Items listed in a dataset:
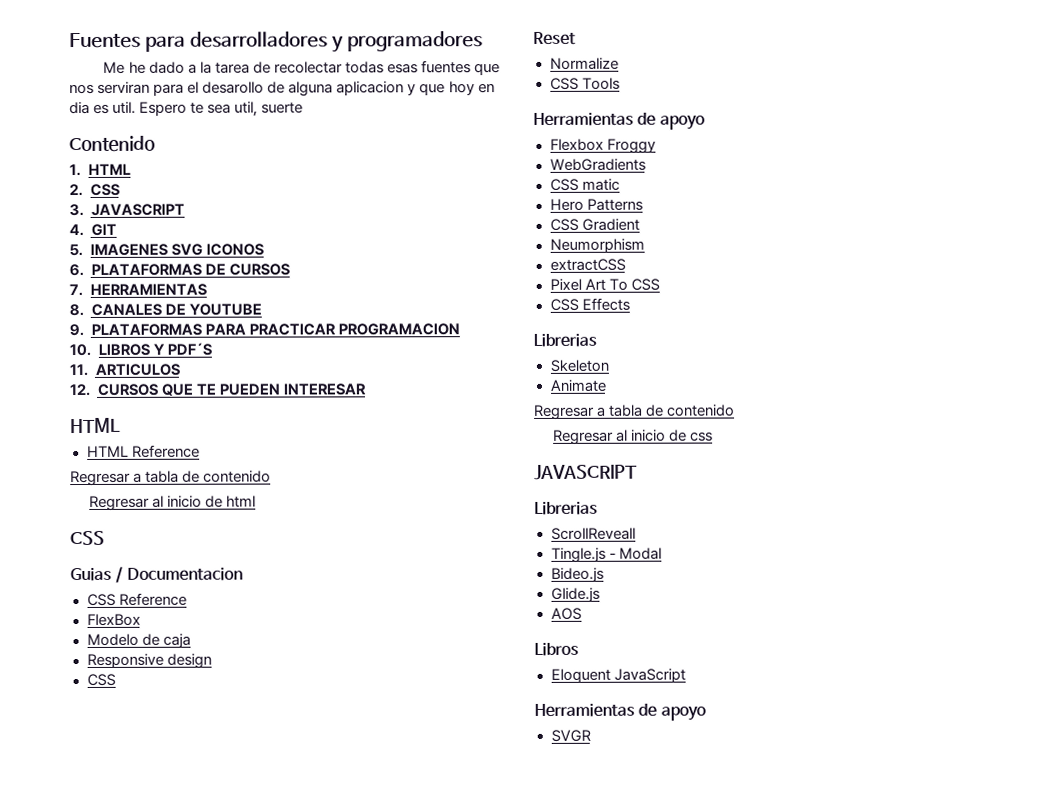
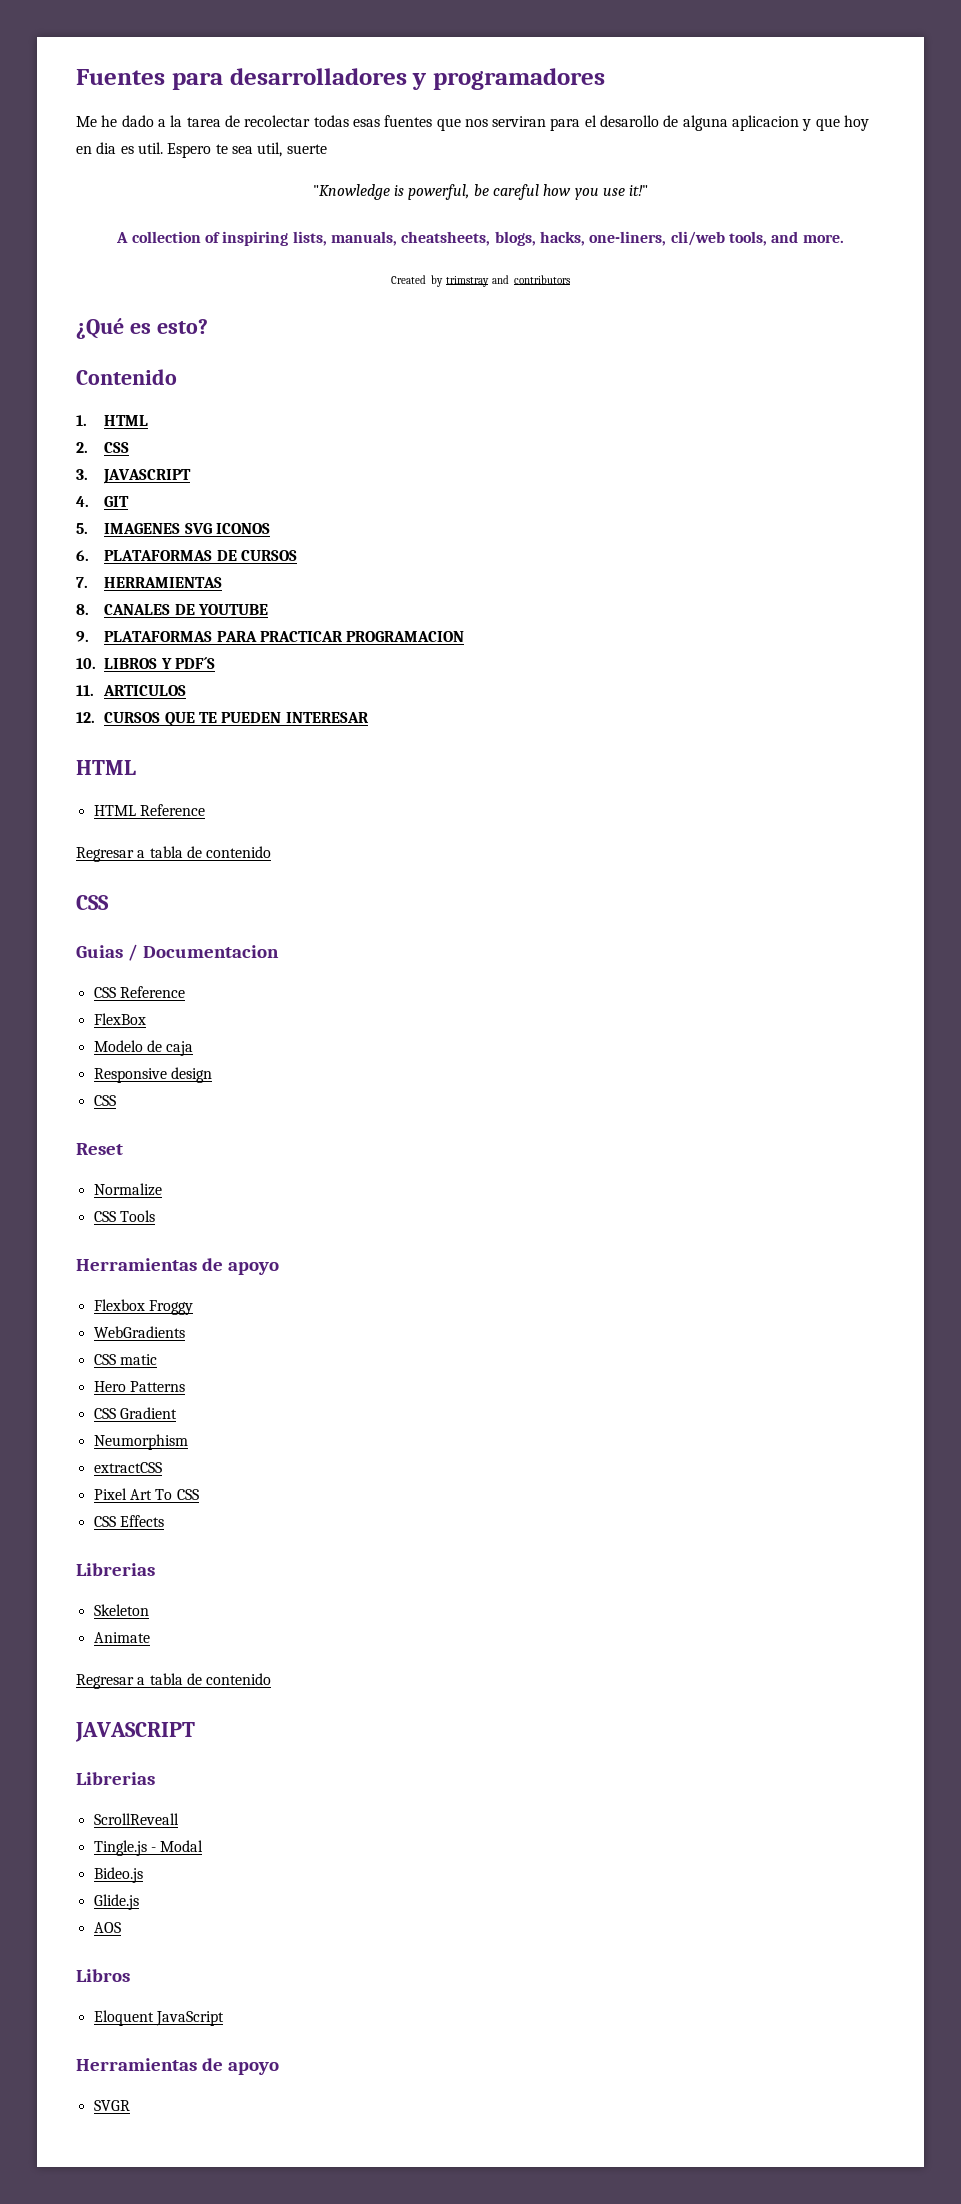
+ "Knowledge is powerful, be careful how you use it!"
+ A collection of inspiring lists, manuals, cheatsheets, blogs, hacks, one-liners, cli/web tools, and more.
+ Created by trimstray and contributors
+ ¿Qué es esto?
- Regresar al inicio de html
- Regresar al inicio de css

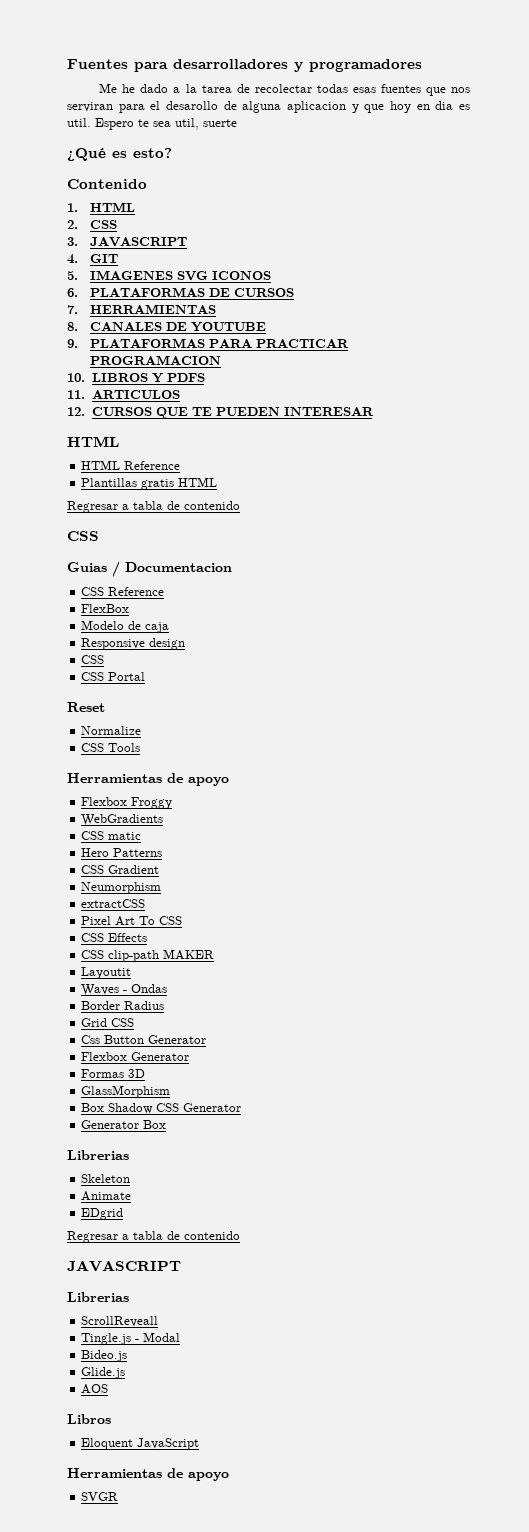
- "Knowledge is powerful, be careful how you use it!"
- A collection of inspiring lists, manuals, cheatsheets, blogs, hacks, one-liners, cli/web tools, and more.
- Created by trimstray and contributors
- 10. LIBROS Y PDF´S
+ 10. LIBROS Y PDFS
+ Plantillas gratis HTML
+ CSS Portal
+ CSS clip-path MAKER
+ Layoutit
+ Waves - Ondas
+ Border Radius
+ Grid CSS
+ Css Button Generator
+ Flexbox Generator
+ Formas 3D
+ GlassMorphism
+ Box Shadow CSS Generator
+ Generator Box
+ EDgrid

--- EXERCISE OBJECTIVE ---
A verbatim copy of the records is needed, with all images omitted.

--- SOLUTION TO THE EXERCISE ---
+ "Knowledge is powerful, be careful how you use it!"
+ A collection of inspiring lists, manuals, cheatsheets, blogs, hacks, one-liners, cli/web tools, and more.
+ Created by trimstray and contributors
+ ¿Qué es esto?
- Regresar al inicio de html
- Regresar al inicio de css

- "Knowledge is powerful, be careful how you use it!"
- A collection of inspiring lists, manuals, cheatsheets, blogs, hacks, one-liners, cli/web tools, and more.
- Created by trimstray and contributors
- 10. LIBROS Y PDF´S
+ 10. LIBROS Y PDFS
+ Plantillas gratis HTML
+ CSS Portal
+ CSS clip-path MAKER
+ Layoutit
+ Waves - Ondas
+ Border Radius
+ Grid CSS
+ Css Button Generator
+ Flexbox Generator
+ Formas 3D
+ GlassMorphism
+ Box Shadow CSS Generator
+ Generator Box
+ EDgrid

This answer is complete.